| Exercise details |
Word for word, write out all the entries below, omitting every picture.

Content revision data
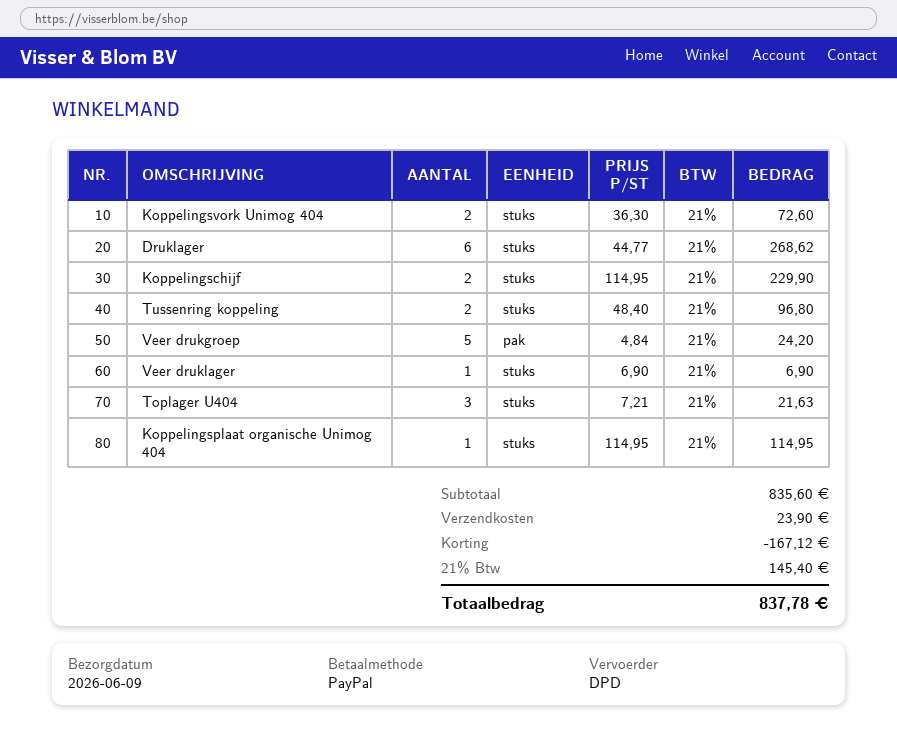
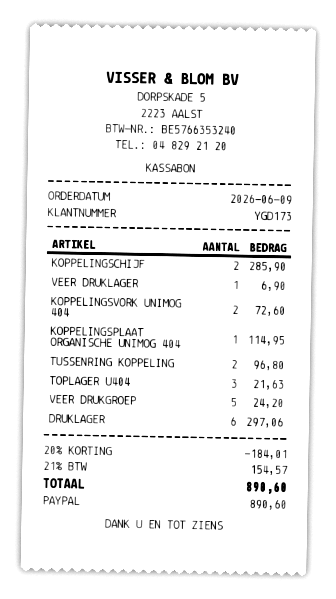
Druklager: 6 for 268.62 -> 6 for 297.06
Koppelingschijf: 2 for 229.90 -> 2 for 285.90
discount: 167.12 -> 184.01
shipping: 23.90 -> none
tax: 21% = 145.40 -> 21% = 154.57
total: 837.78 -> 890.60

| Response |
Druklager: 6 for 268.62 -> 6 for 297.06
Koppelingschijf: 2 for 229.90 -> 2 for 285.90
discount: 167.12 -> 184.01
shipping: 23.90 -> none
tax: 21% = 145.40 -> 21% = 154.57
total: 837.78 -> 890.60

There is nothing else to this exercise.